Close & intensive observation sheet behaviors/actions

Specialties Psychiatric

Published

Would anyone be willing to share what their facility uses for patient behaviors/actions on close or 1:1 observation sheets? The inpatient unit I work on is considering adding to our current list. At the moment we use: situationally appropriate, inappropriate, depressed, anxious, restless, hostile, hallucinating, isolative, attention-seeking, resistant, and confused. Thank you in advance.

Specializes in Psych ICU, addictions.

We keep the codes simple: just the patient's location and whether they are sleeping and awake. If we need to provide specifics, there is a space next to each entry so we can write a narrative if needed (e.g., "Appears to be responding to internal stimuli AEB...")

We don't even check asleep anymore. We check quiet. Lawyers don't want a dead patient from something like heart attack being charted asleep for 6 hours.

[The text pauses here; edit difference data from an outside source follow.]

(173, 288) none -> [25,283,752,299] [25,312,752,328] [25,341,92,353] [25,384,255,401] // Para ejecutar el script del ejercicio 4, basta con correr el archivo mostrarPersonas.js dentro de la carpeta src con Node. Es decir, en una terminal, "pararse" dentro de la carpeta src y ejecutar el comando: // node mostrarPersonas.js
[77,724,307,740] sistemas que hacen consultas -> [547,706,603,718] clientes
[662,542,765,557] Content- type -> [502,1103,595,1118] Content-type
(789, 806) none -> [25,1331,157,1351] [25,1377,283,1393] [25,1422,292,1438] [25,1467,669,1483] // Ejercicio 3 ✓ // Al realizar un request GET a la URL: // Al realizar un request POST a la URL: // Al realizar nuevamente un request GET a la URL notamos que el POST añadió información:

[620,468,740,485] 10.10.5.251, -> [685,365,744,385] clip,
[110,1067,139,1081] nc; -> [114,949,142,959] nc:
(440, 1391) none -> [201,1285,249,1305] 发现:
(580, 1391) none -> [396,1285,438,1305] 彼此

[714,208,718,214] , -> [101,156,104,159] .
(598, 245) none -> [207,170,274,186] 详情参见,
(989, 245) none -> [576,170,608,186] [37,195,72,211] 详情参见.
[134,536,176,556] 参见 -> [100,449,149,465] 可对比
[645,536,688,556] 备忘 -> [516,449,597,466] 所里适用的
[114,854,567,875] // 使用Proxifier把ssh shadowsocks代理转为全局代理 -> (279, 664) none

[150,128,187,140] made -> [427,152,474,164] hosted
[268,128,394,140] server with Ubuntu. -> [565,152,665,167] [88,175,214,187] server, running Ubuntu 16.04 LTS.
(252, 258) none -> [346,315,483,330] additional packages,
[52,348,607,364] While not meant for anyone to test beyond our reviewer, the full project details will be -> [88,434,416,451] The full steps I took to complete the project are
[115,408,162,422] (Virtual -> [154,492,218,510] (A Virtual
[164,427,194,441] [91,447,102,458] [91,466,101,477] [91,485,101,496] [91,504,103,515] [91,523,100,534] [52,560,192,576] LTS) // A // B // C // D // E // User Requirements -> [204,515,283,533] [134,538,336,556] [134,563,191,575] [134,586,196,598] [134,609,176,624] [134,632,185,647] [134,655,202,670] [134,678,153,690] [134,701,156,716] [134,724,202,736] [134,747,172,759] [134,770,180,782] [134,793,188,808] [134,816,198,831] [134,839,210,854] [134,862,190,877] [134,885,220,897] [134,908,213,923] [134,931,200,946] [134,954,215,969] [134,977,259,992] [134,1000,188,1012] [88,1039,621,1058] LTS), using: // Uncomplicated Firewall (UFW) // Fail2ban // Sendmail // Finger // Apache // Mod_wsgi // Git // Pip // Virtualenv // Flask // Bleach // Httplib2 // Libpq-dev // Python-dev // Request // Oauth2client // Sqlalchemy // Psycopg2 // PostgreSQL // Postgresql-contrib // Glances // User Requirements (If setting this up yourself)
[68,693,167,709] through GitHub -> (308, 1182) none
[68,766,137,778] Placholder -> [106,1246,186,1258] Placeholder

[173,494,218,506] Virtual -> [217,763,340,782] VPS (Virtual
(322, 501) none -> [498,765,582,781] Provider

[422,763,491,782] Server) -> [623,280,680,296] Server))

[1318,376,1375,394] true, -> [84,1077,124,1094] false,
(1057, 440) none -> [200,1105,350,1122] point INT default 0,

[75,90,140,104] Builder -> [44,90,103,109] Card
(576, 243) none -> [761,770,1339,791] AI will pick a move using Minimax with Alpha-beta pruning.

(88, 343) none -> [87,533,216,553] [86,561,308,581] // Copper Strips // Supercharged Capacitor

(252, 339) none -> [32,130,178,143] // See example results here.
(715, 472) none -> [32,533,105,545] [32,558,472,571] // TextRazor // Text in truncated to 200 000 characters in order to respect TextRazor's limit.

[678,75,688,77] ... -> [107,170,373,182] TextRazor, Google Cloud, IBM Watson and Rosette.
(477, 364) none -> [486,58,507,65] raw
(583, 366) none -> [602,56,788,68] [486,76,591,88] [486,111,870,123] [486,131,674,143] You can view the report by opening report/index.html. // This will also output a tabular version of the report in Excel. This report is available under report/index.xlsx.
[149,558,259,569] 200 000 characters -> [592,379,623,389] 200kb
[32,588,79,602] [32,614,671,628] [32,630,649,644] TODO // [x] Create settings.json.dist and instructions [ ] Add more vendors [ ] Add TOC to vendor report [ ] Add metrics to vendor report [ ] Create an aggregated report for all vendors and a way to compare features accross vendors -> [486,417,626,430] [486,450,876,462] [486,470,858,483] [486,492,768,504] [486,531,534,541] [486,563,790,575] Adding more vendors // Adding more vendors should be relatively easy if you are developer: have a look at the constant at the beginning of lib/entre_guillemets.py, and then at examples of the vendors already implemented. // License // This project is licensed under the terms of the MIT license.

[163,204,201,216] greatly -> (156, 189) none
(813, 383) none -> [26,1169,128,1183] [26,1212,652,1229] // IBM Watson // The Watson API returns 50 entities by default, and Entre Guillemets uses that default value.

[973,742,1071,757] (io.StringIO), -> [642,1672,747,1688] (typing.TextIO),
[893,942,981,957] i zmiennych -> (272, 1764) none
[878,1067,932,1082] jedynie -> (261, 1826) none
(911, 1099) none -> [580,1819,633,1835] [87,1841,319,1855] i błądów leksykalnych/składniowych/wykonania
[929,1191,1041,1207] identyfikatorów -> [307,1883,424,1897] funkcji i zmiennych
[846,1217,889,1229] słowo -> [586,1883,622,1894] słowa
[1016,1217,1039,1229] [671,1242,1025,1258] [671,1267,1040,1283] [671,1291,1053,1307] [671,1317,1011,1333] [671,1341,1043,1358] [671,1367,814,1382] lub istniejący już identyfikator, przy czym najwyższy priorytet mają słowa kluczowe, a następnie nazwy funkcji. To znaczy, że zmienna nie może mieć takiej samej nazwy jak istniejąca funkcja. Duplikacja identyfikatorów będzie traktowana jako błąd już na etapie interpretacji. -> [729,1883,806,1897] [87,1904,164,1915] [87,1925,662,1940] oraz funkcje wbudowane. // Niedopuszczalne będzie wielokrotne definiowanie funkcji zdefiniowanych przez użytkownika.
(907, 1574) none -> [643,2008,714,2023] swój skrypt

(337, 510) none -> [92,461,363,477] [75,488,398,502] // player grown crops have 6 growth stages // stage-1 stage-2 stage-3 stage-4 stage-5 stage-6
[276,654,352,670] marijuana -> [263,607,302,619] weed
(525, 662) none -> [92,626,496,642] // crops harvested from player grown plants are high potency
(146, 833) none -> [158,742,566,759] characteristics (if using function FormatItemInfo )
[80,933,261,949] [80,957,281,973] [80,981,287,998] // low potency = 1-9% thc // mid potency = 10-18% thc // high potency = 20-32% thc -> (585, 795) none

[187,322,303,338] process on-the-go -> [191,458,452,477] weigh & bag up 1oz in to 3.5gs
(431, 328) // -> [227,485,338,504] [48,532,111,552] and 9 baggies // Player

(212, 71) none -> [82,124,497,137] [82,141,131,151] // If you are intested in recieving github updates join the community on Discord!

Specializes in Psych ICU, addictions.
We don't even check asleep anymore. We check quiet. Lawyers don't want a dead patient from something like heart attack being charted asleep for 6 hours.

I agree, except our forms don't offer me the "quiet" choice.

I do write in my narrative that patient is resting in bed quietly with eyes closed and regular, unlabored breathing.

The facility that I used to work at required the direct care staff to document each resident location and what they were doing every 15 minutes, whether awake or sleep. When on one to one, of course someone was there constantly within arms reach of the patient.